許是上兩次的刺殺都以失敗告終,那背後之人又着實想讓她死,崔雲歸粗略的看了一下,現在站在這十台上的都足足有十人,這十人裡還不包括被俊俏少年扔下去的四人以及最開始就被他們兩合力送下去的那個倒黴蛋。

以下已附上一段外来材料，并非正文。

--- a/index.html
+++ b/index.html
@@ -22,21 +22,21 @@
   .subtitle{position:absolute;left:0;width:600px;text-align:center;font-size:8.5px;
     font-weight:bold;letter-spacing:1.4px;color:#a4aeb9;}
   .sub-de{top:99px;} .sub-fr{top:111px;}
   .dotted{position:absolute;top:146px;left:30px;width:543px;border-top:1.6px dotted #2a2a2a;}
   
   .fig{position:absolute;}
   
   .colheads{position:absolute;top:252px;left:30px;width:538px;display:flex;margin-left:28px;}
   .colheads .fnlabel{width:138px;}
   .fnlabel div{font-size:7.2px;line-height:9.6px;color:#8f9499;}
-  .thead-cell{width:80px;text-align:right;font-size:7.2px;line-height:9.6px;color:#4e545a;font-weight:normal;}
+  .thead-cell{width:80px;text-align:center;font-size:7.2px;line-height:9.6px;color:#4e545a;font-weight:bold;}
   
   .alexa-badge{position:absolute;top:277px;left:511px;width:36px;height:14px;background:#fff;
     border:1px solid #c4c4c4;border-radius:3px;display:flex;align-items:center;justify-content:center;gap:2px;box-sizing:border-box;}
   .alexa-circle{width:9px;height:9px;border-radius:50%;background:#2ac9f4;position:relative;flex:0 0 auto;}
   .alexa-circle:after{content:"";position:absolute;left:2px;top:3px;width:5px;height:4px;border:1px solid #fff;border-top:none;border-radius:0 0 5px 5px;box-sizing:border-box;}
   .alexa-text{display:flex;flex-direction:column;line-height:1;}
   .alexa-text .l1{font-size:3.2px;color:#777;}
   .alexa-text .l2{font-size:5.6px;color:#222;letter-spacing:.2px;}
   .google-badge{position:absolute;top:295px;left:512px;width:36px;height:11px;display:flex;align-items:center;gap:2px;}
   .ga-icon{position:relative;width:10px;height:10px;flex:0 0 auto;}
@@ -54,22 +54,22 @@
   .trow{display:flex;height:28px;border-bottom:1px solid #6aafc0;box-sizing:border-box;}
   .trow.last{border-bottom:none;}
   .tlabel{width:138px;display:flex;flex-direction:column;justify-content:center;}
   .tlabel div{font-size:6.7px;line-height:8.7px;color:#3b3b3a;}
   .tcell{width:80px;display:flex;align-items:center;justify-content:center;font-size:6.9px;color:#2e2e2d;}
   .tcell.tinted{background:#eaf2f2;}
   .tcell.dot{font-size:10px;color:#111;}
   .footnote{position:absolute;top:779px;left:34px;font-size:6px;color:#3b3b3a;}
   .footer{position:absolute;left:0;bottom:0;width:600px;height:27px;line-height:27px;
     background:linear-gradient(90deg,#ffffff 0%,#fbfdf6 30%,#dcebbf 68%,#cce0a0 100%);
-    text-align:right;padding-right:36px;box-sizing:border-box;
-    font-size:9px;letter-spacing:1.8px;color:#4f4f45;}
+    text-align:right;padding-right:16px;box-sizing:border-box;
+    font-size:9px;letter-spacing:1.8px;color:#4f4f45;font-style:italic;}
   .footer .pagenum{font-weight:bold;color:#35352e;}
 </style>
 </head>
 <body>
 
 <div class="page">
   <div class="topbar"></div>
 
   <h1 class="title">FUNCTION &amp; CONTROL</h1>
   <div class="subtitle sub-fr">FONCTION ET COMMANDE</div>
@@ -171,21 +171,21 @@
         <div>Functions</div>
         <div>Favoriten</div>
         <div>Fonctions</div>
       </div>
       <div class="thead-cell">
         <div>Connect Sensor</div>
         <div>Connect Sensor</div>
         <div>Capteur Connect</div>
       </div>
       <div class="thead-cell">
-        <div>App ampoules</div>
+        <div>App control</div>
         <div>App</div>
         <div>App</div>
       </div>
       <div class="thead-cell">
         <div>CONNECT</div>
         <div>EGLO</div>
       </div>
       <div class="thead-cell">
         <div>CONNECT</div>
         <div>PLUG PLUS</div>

不同于前兩次的手無寸鐵,這次崔雲歸帶了足矣自保的武器來。
她撩起袖子,從縛在自己小臂上的皮革裡拿出一支精緻小巧的袖箭來,熟稔的摸出短箭放進去,而後瞄準目标射出去。
一擊命中。
崔雲歸很滿意,又取了支短箭放進去,如此往複。
這柄袖箭還是兩年前周商序送給她解悶的玩意兒,鳳淮來找她當誘餌的第二天崔雲歸就讓人把它翻找了出來,日日出門都帶着,與之一同帶在身上的還有和袖箭配套使用的小箭。
今日恰好派上大用場。
不知是不是因為崔雲歸投壺玩的一等一的好這個原因,反正射箭的準頭也非常之不錯。
她彈無虛發,一箭一個,而鳳淮不愧是跟在皇帝身邊從幽州起兵打天下的,一身本事不是用嘴巴說出來的,他眼觀六路,耳聽八方,每次崔雲歸射中了,他都會及時補上一腳,送他們去崖底見面。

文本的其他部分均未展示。